3 of 83 comments (clear)

  1. Watson is the future...and the future is good. by Comrade+Ogilvy · · Score: 5, Insightful

    My personal opinion is most doctors are probably pretty bad at diagnosing non-obvious issues. We do not actually need Watson to replace the doctors. We need Watson as another opinion who looks at the data in another way, and can usefully point to the long tail of uncommon to rare things that have a statically reasonable likelihood of being relevant. Many of these uncommon things, why would expect a doctor to actually be competent at diagnosing them? When would they have built that kind expertise?

    Taking TFA at face value, the doctors were ignoring data right under their noses. Watson found it by simply looking. It is not a matter of Watson have some magical genius. It is a matter of Watson being simply and thoroughly competent at many, many easy things that most doctors can never be expected to learn.

  2. N=1, no details by nbauman · · Score: 5, Insightful

    There's a 60-year-old woman in Tokyo. She was at the University of Tokyo. She had been diagnosed with leukemia six years ago. She was living, but not healthy. So the University of Tokyo ran her genomic sequence through Watson and it was able to ascertain that they were off by one thing. Actually, she had two strains of leukemia. The did treat her and she is healthy.

    This is one anecdote by David Kenny, General Manager of IBM Watson, who has no medical expertise. He's a computer salesman and this is his pitch. Have you ever heard of a computer salesman making a promise that turned out to be an exaggeration?

    This is the kind of story I used to see about miracle cures from vitamins or fad diets or Burzynski's Clinic: a vague description ending in a miraculous cure that is impossible to verify.

    Kenny doesn't even describe the case. She had "leukemia." What kind of leukemia? There are at least 4 major types of leukemia, and many subtypes.

    Some of them have effective treatments, some of them don't.

    Some of them have a median survival of 6 months, some of them have a median survival of 20 years. Since she's been alive for 6 years she doesn't have the most deadly type.

    It looks as if they found a mutation which suggested that one drug would be more effective than another, which is routine these days. You don't need a supercomputer to do that. You do need a randomized, controlled trial to see if using Watson actually leads to better survival than doctors can get without Watson.

    She's healthy? What does "healthy" mean? What does "not healthy" mean? Those aren't medical terms.

    If they're serious about this, publish in a medical journal.

  3. Re:Let's see a machine get it *wrong*. by Excelcia · · Score: 5, Insightful

    This is human superiority. Watson isn't hard AI. It's not even soft AI. It's an expert system. It's a tool, like an x-ray or an MRI. Feed in genomic sequence, out pops matches with different strains of leukemia.

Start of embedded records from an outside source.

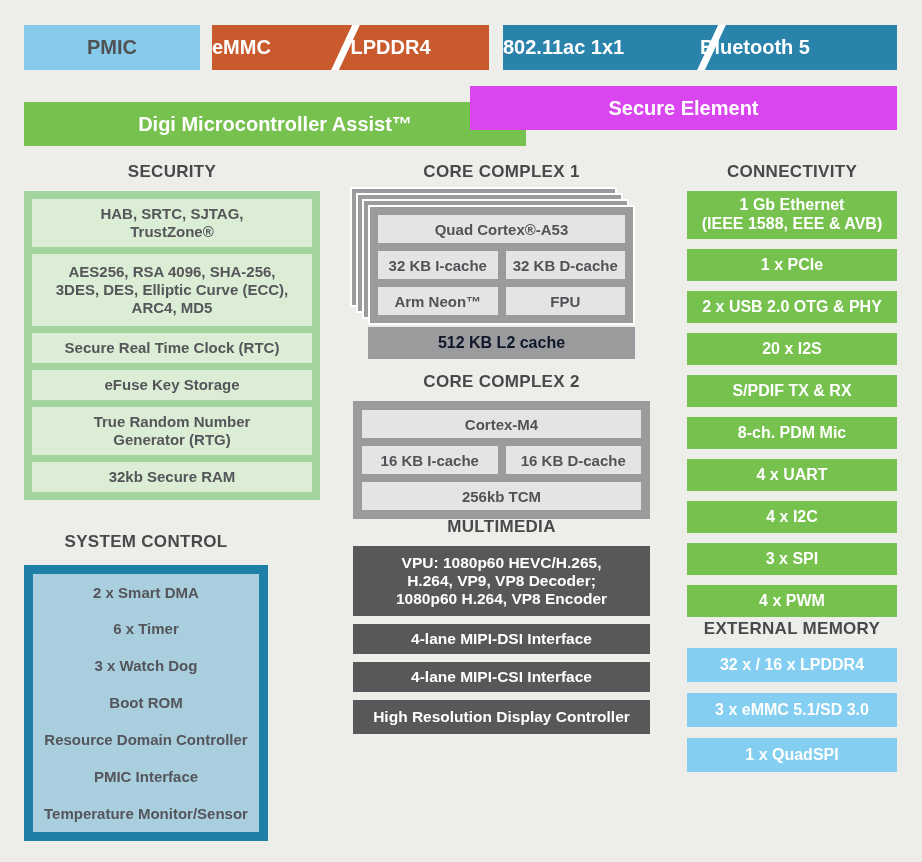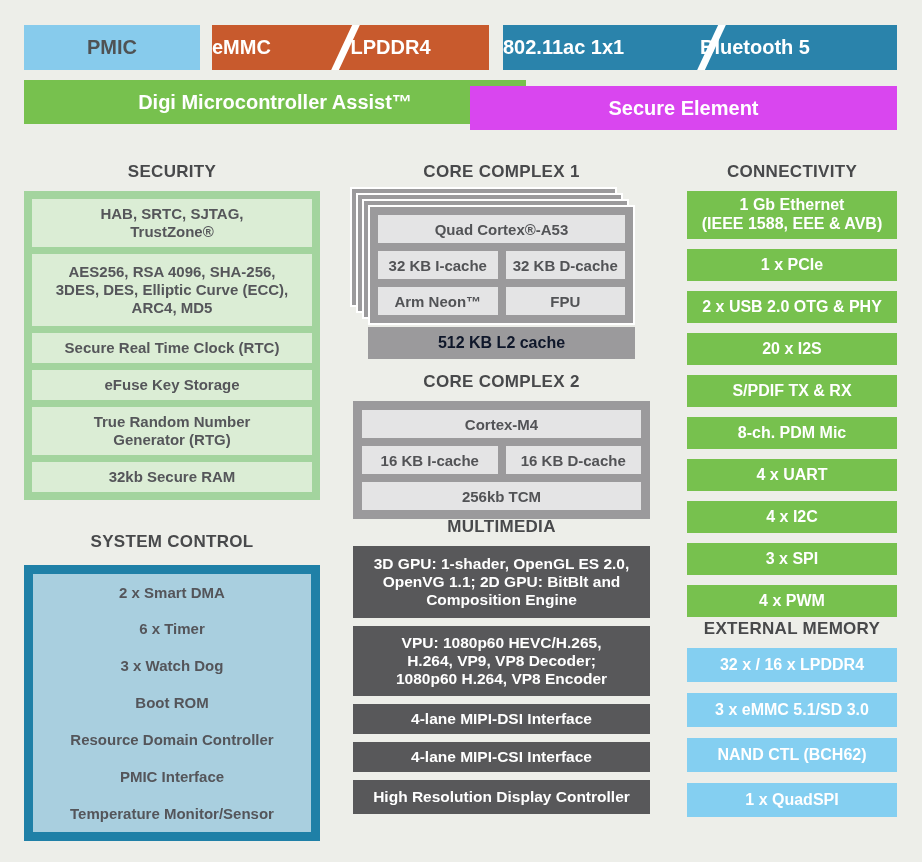--- a/index.html
+++ b/index.html
@@ -83,21 +83,21 @@
   <span class="slash" style="left:47%;"></span>
   <span class="half">LPDDR4</span>
 </div>
 
 <div class="banner split" style="left:503px;top:25px;width:394px;height:45px;background:#2A83AB;">
   <span class="half">802.11ac 1x1</span>
   <span class="slash" style="left:52%;"></span>
   <span class="half">Bluetooth 5</span>
 </div>
 
-<div class="banner" style="left:24px;top:80px;width:502px;height:44px;background:#77C14E;">
+<div class="banner" style="left:24px;top:102px;width:502px;height:44px;background:#77C14E;">
   <span>Digi Microcontroller Assist™</span>
 </div>
 
 <div class="banner" style="left:470px;top:86px;width:427px;height:44px;background:#d946ef;">
   <span>Secure Element</span>
 </div>
 
 <div class="section" style="left:24px;top:161px;width:296px;">
   <div class="sec-title">SECURITY</div>
   <div class="rows green-wrap">
@@ -107,21 +107,21 @@
 3DES, DES, Elliptic Curve (ECC),
 ARC4, MD5</div>
     <div class="cellbox green-cell" style="min-height:30px;">Secure Real Time Clock (RTC)</div>
     <div class="cellbox green-cell" style="min-height:30px;">eFuse Key Storage</div>
     <div class="cellbox green-cell" style="min-height:48px;">True Random Number
 Generator (RTG)</div>
     <div class="cellbox green-cell" style="min-height:30px;">32kb Secure RAM</div>
   </div>
 </div>
 
-<div class="section" style="left:24px;top:531px;width:296px;">
+<div class="section" style="left:24px;top:531px;width:244px;">
   <div class="sec-title">SYSTEM CONTROL</div>
   <div class="rows teal-wrap" style="height:276px;">
     <div class="cellbox teal-cell">2 x Smart DMA</div>
     <div class="cellbox teal-cell">6 x Timer</div>
     <div class="cellbox teal-cell">3 x Watch Dog</div>
     <div class="cellbox teal-cell">Boot ROM</div>
     <div class="cellbox teal-cell">Resource Domain Controller</div>
     <div class="cellbox teal-cell">PMIC Interface</div>
     <div class="cellbox teal-cell">Temperature Monitor/Sensor</div>
   </div>
@@ -156,23 +156,20 @@
       <div class="chip">16 KB I-cache</div>
       <div class="chip">16 KB D-cache</div>
     </div>
     <div class="chip">256kb TCM</div>
   </div>
 </div>
 
 <div class="section" style="left:353px;top:516px;width:297px;">
   <div class="sec-title">MULTIMEDIA</div>
   <div class="rows mm-rows">
-    <div class="cellbox dark-cell" style="min-height:72px;">3D GPU: 1-shader, OpenGL ES 2.0,
-OpenVG 1.1; 2D GPU: BitBlt and
-Composition Engine</div>
     <div class="cellbox dark-cell" style="min-height:70px;">VPU: 1080p60 HEVC/H.265,
 H.264, VP9, VP8 Decoder;
 1080p60 H.264, VP8 Encoder</div>
     <div class="cellbox dark-cell" style="min-height:30px;">4-lane MIPI-DSI Interface</div>
     <div class="cellbox dark-cell" style="min-height:30px;">4-lane MIPI-CSI Interface</div>
     <div class="cellbox dark-cell" style="min-height:34px;">High Resolution Display Controller</div>
   </div>
 </div>
 
 <div class="section" style="left:687px;top:161px;width:210px;">
@@ -190,16 +187,15 @@
     <div class="cellbox conn-cell" style="min-height:32px;">3 x SPI</div>
     <div class="cellbox conn-cell" style="min-height:32px;">4 x PWM</div>
   </div>
 </div>
 
 <div class="section" style="left:687px;top:618px;width:210px;">
   <div class="sec-title">EXTERNAL MEMORY</div>
   <div class="rows ext-rows">
     <div class="cellbox blue-cell" style="min-height:34px;">32 x / 16 x LPDDR4</div>
     <div class="cellbox blue-cell" style="min-height:34px;">3 x eMMC 5.1/SD 3.0</div>
-    <div class="cellbox blue-cell" style="min-height:34px;">NAND CTL (BCH62)</div>
     <div class="cellbox blue-cell" style="min-height:34px;">1 x QuadSPI</div>
   </div>
 </div>
 
 </body></html>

It's a tool that will be excellent for fringe cases - when a doctor sees fifty cases that fit inside the bell curve, every case looks like one that should fit inside the bell curve. Especially if it requires actually doing something to investigate.

    Humans will never "compete" with a computer on its own turf. And people shouldn't feel like we have to try. Being less able to win at chess or come up with a fringe diagnosis than a computer is a win for human engineering and ingenuity. Feeling like humans have lost something by this is like feeling like we've lost something because we can't see into the x-ray bands to tell if someone's bones are broken.

    We build tools to expand our abilities, and that is what this is. Don't make it to be more or less than it is. It is a feat of human engineering and a tribute to those that built it. It isn't a symbol that humans are less capable or diminished.